Because ifl_buf_size is initialized with ctx-> ifc_rx_mbuf_sz, which is 
initialized with iflib_calc_rx_mbuf_sz (), I use the following patch, as a 
workaround:

diff --git a/sys/net/iflib.c b/sys/net/iflib.c
index 73606981a492..1caf3505932a 100644
--- a/sys/net/iflib.c
+++ b/sys/net/iflib.c
@@ -6729,7 +6729,8 @@ iflib_debugnet_init(if_t ifp, int *nrxr, int *ncl, int 
*clsize)
CTX_LOCK(ctx);
*nrxr = NRXQSETS(ctx);
*ncl = ctx->ifc_rxqs[0].ifr_fl->ifl_size;
-   *clsize = ctx->ifc_rxqs[0].ifr_fl->ifl_buf_size;
+   iflib_calc_rx_mbuf_sz(ctx);
+   *clsize = iflib_get_rx_mbuf_sz(ctx);
CTX_UNLOCK(ctx);
 }

em0:  port 0x2000-0x2007 mem 
0xc000-0xc001,0xc002-0xc002 irq 16 at device 2.0 on pci0
em0: Using 1024 TX descriptors and 1024 RX descriptors
em0: Ethernet address: 00:a0:98:b9:5c:99
em0: netmap queues/slots: TX 1/1024, RX 1/1024
virtio_pci0:  port 0x2040-0x207f mem 
0xc003-0xc0031fff irq 17 at device 3.0 on pci0
vtblk0:  on virtio_pci0
vtblk0: 16384MB (33554432 512 byte sectors)
atkbdc0:  port 0x60,0x64 irq 1 on acpi0
atkbd0:  irq 1 on atkbdc0
kbd0 at atkbd0
atkbd0: [GIANT-LOCKED]
driver bug: Unable to set devclass (class: atkbdc devname: (unknown))
Unhandled ps2 mouse command 0xe1
psm0:  irq 12 on atkbdc0
psm0: [GIANT-LOCKED]
psm0: model Generic PS/2 mouse, device ID 0
uart0: <16550 or compatible> port 0x3f8-0x3ff irq 4 flags 0x10 on acpi0
uart0: console (9600,n,8,1)
uart1: <16550 or compatible> port 0x2f8-0x2ff irq 3 on acpi0
vga0:  at port 0x3b0-0x3bb iomem 0xb-0xb7fff pnpid PNP0900 
on isa0
Timecounters tick every 10.000 msec
usb_needs_explore_all: no devclass
em0: link state changed to UP
panic: m_getzone: invalid cluster size 0
cpuid = 0
time = 1
KDB: stack backtrace:
db_trace_self_wrapper() at db_trace_self_wrapper+0x2b/frame 0xfe0011b8d7f0
vpanic() at vpanic+0x17e/frame 0xfe0011b8d850
panic() at panic+0x43/frame 0xfe0011b8d8b0
debugnet_mbuf_reinit() at debugnet_mbuf_reinit+0x21b/frame 0xfe0011b8d8f0
debugnet_any_ifnet_update() at debugnet_any_ifnet_update+0x107/frame 
0xfe0011b8d940
do_link_state_change() at do_link_state_change+0x1b3/frame 0xfe0011b8d990
taskqueue_run_locked() at taskqueue_run_locked+0x10c/frame 0xfe0011b8d9f0
taskqueue_run() at taskqueue_run+0x4a/frame 0xfe0011b8da10
ithread_loop() at ithread_loop+0x1c6/frame 0xfe0011b8da70
fork_exit() at fork_exit+0x80/frame 0xfe0011b8dab0
fork_trampoline() at fork_trampoline+0xe/frame 0xfe0011b8dab0
--- trap 0, rip = 0, rsp = 0, rbp = 0 ---
KDB: enter: panic
[ thread pid 12 tid 100010 ]
Stopped at  kdb_enter+0x37: movq$0,0x1098a86(%rip)
db> 
___
freebsd-current@freebsd.org mailing list
https://lists.freebsd.org/mailman/listinfo/freebsd-current
To unsubscribe, send any mail to "freebsd-current-unsubscr...@freebsd.org"
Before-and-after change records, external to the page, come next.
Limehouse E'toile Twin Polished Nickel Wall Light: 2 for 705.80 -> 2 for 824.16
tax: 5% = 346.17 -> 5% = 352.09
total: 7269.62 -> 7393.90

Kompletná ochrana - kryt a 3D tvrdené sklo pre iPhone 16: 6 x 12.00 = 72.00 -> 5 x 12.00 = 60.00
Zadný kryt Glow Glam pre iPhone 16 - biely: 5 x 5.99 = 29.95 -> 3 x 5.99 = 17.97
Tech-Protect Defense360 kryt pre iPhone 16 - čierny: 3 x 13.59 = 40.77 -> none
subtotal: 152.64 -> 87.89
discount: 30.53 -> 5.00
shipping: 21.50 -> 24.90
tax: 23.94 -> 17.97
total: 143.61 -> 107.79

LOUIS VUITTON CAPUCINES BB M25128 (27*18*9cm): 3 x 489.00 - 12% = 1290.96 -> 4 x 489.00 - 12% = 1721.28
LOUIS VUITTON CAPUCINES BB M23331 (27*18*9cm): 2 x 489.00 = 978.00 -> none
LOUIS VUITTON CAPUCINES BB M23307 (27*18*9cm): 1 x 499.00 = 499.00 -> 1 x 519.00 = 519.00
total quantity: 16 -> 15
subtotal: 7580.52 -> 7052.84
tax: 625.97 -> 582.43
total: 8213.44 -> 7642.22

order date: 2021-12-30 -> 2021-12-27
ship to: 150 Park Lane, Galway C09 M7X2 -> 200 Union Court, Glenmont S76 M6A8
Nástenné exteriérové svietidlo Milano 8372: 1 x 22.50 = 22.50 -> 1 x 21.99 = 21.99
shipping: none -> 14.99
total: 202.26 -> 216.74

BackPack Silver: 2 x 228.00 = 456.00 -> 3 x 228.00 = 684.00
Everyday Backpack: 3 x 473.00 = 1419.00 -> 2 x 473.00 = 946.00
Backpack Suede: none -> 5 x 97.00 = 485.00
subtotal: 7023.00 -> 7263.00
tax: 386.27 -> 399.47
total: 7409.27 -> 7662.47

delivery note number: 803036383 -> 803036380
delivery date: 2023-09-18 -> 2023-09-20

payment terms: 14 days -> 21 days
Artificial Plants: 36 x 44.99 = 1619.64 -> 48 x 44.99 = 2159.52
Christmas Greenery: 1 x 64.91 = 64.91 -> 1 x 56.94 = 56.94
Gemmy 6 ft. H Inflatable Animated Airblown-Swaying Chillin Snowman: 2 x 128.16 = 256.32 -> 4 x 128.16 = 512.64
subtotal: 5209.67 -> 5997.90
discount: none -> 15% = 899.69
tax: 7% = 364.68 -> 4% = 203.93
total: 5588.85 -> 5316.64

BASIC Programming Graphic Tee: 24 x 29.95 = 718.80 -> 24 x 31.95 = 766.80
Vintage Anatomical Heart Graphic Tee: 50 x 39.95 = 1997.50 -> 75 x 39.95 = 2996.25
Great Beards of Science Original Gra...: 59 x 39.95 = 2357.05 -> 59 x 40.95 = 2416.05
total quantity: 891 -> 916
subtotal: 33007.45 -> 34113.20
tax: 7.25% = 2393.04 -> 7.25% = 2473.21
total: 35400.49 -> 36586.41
> r353680: multiuser crash due to: m_getzone: Inavlid cluster size 0

2019-10-24 Thread O. Hartmann
The last known good update of CURRENT on a Fujitsu Primergy RX2530-M5 (only one
of two sockets equipted, 64 GB RAM) was October, 17th, 2019 before 15 o'clock,
I suppose that was r353680 that time. Today's update to r353881 resulted in an
immediate crash when the network (igb0-igb3, two built-in i350 NICs and two
i350 NICs placed on a i350-T2 server adapter) comes up, just when rc scripts
configure the NIC's.

Last message I see is something like m_getzone: Inavlid cluster size 0 and
"dubugnet" or similar. Since the crash wrecked the installation (it seems after
updating, the UFS filesystem received, as so often, inconsistencies, so I can
not start vi or other applications after a full fsck -yf on all partitons,
those programs fail with some serious trap, stating that ELF is corrupt, I
can't remember the exact message). We do not have debugging facilities enabled
on that kernel suite, so I can not provide more proper informations.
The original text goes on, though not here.